水野日幸も手の甲がピリッと痛くなり、手に持っていたミルクティーを落としそうになったが、長谷川深が素早く受け止めてくれた。
「大丈夫か!」長谷川深は心配そうに彼女を見つめた。
水野日幸は首を振り、藤田清明の手の甲に瞬時に浮かび上がった血筋を見て、思わず息を飲んだ。まるで自分のことのように「見ているだけで痛そう」と言った。
藤田清明も息を飲み、二人の動作と反応は全く同じだった。振り向いて長谷川深と水野日幸を見ると、車椅子を転がして去っていった。
「包帯を巻いてから行きなさい」瑾智は彼を呼び止めた。
「必要ない」藤田清明の声は冷たく、振り返りもせず、誰も見ようともせず、ただ黙々と車椅子を前に進めた。
瑾智は仕方なく、水野日幸を見て、彼女が一言声をかけて説得してくれることを期待した。
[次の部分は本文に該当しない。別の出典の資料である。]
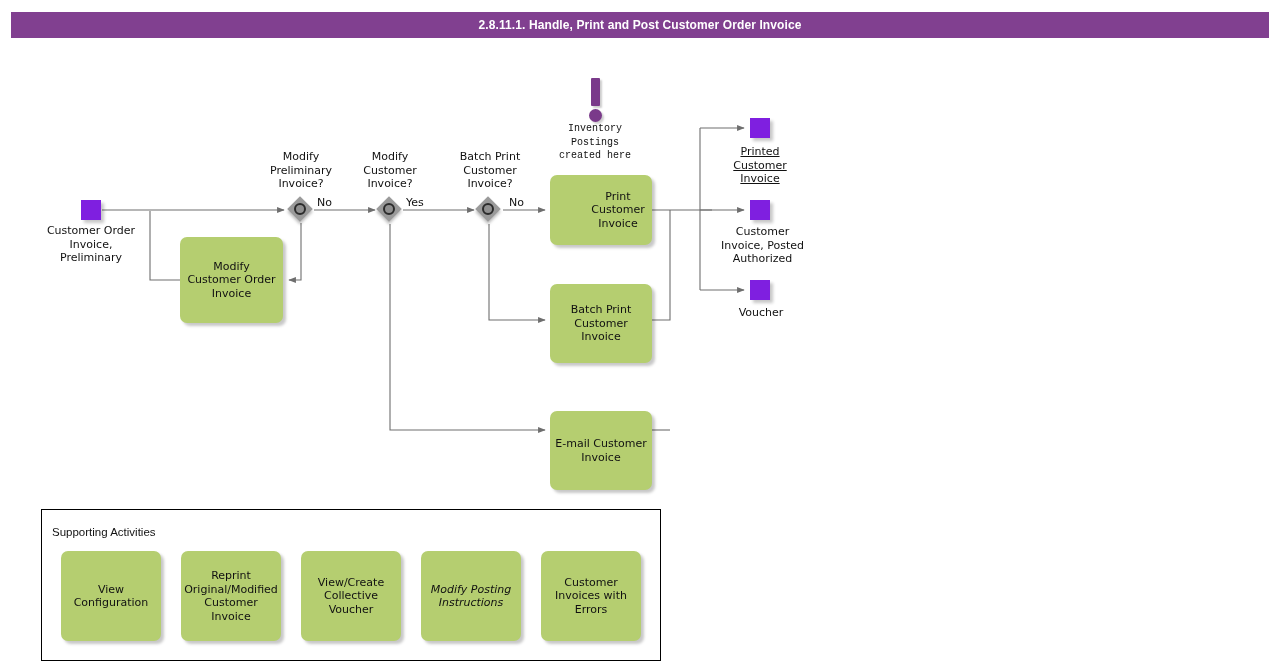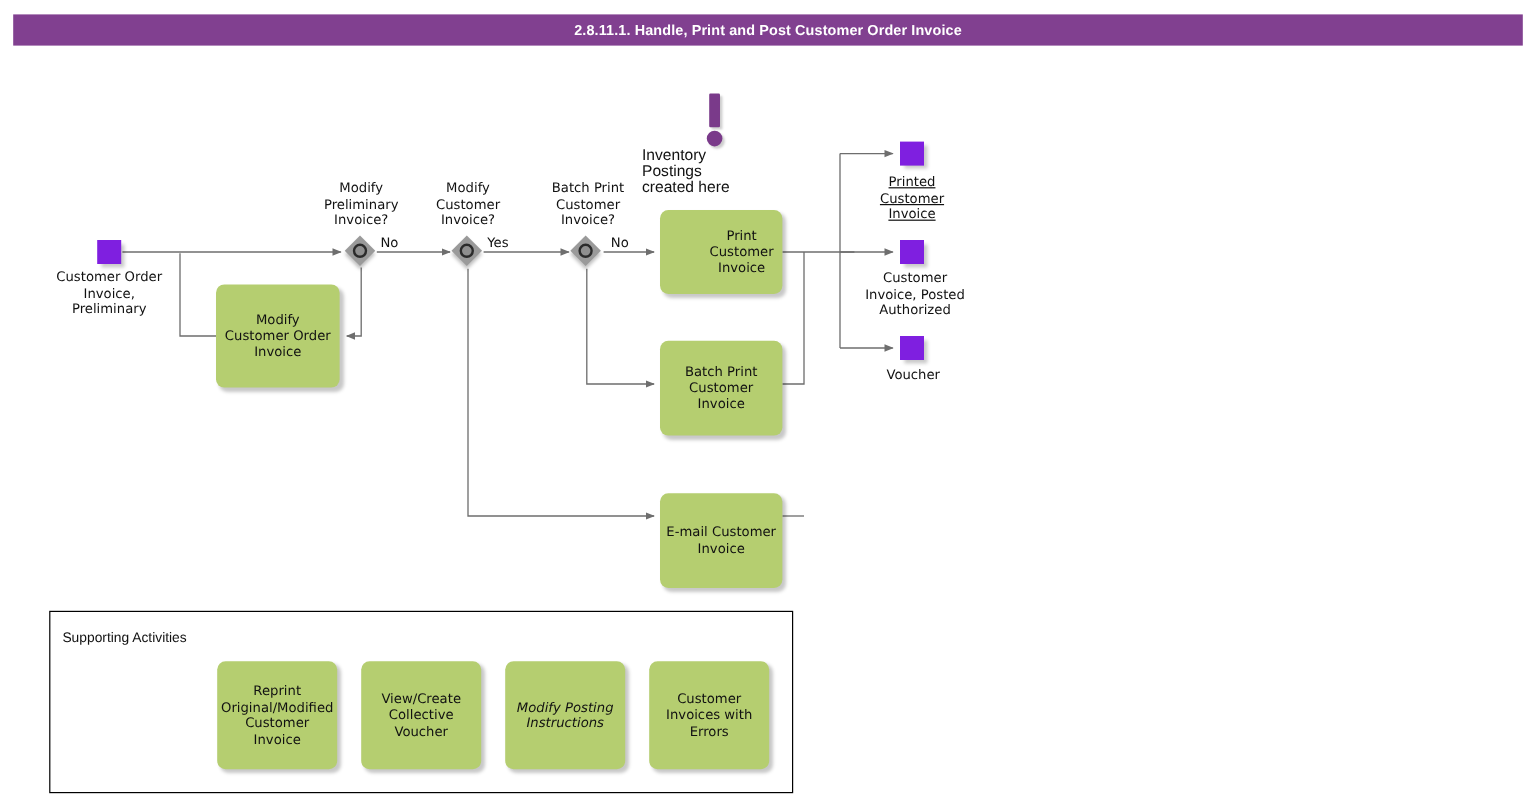"Inventory" .annotation-text { font-family: Liberation Sans, sans-serif -> Liberation Mono, monospace; font-size: 13px -> 10px; text-align: left -> center }
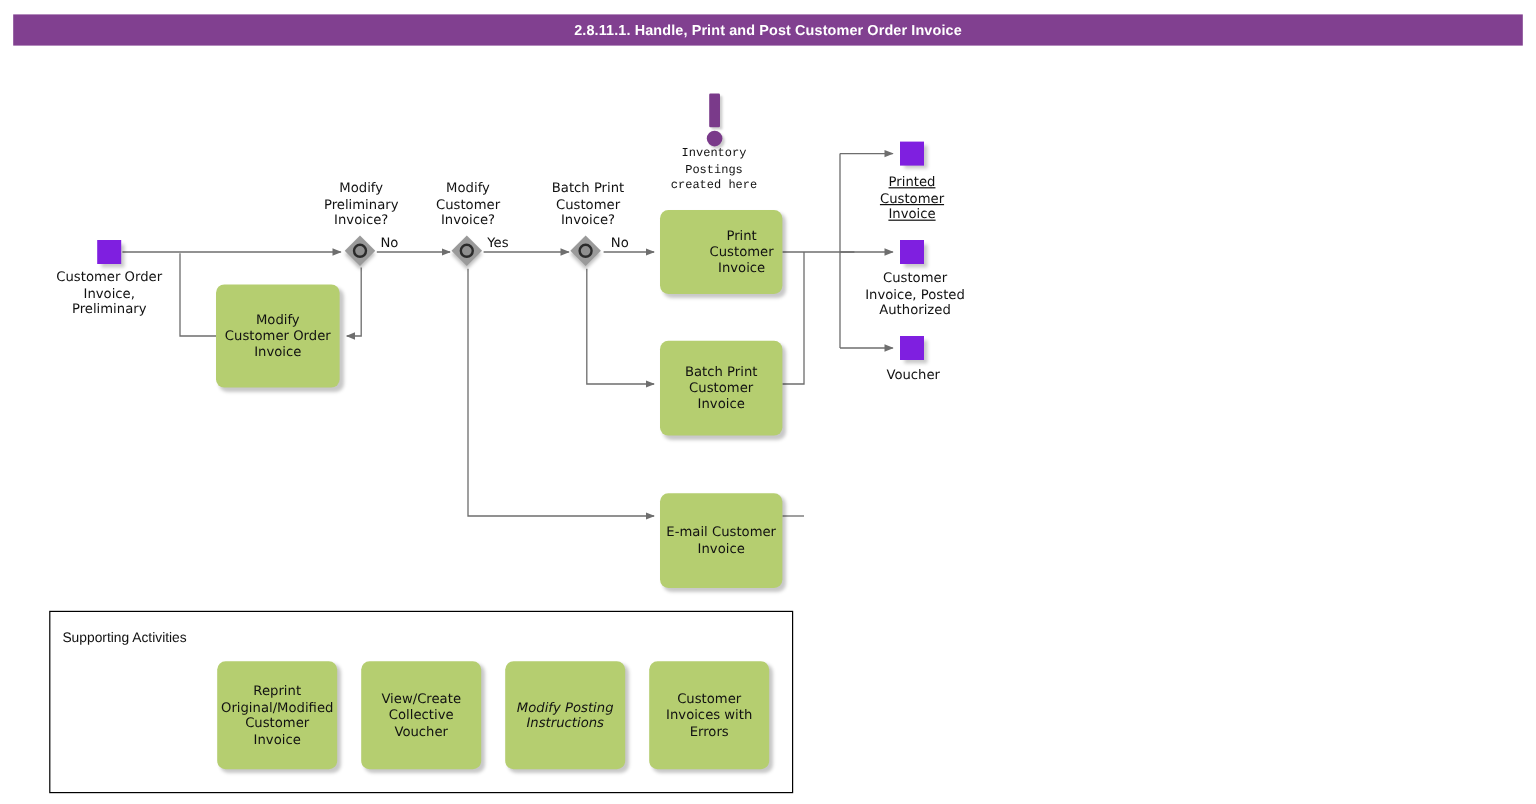"View" div.activity { html: none -> <div> <span>View Configuration</span> </div> }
水野日幸はその合図を受け取り、軽く咳払いをして「包帯を巻かせて。そのハンマーには錆びがあるから、破傷風の予防注射も打っておいた方がいいわ」
「死にはしない」藤田清明の声は冷たく、明らかな怒りを含んでいた。全身から不機嫌さが滲み出ており、特に長谷川深の前を通る時、矢のような目つきで明らかな敵意を示した。
瑾智は言いかけて止め、結局若者が頑固に去っていくのを見て、ため息をつき、水野日幸を見て「日幸、彼のところに行ってあげて」
初恋の時期の少年が、好きな人が他人を好きだと知って、少し怒るのは当然だ。でも早く諦めて前に進んだ方がいい。
「じゃあ、見てきます」水野日幸はジャンピンを一つとミルクティーを持って、中庭を出た。
長谷川深は隣の空っぽの入り口を見つめ、細長い瞳の奥には、寒い淵のように深い色が宿り、目に見える寒気を放っていた。
「あの少年は、日幸のことが好きなの?」瑾智はそうだと思ったが、どうもそうでもないような気もした。
「彼女のいとこだ」長谷川深の声は冷たく、凍てつくような寒さを帯びており、言い終わるとすぐに立ち去った。
瑾智は彼の去っていく背中を見て、眉をひそめた。空気中に漂う火薬の匂いと酸っぱい匂いを感じ、頭を振ってため息をつき、若者たちだなあ!
しかし、あの藤田家の若坊が日幸のいとこだとは思いもよらなかった。
今聞こうとしても、何も聞き出せないだろう。嫉妬で酸っぱくなりすぎている。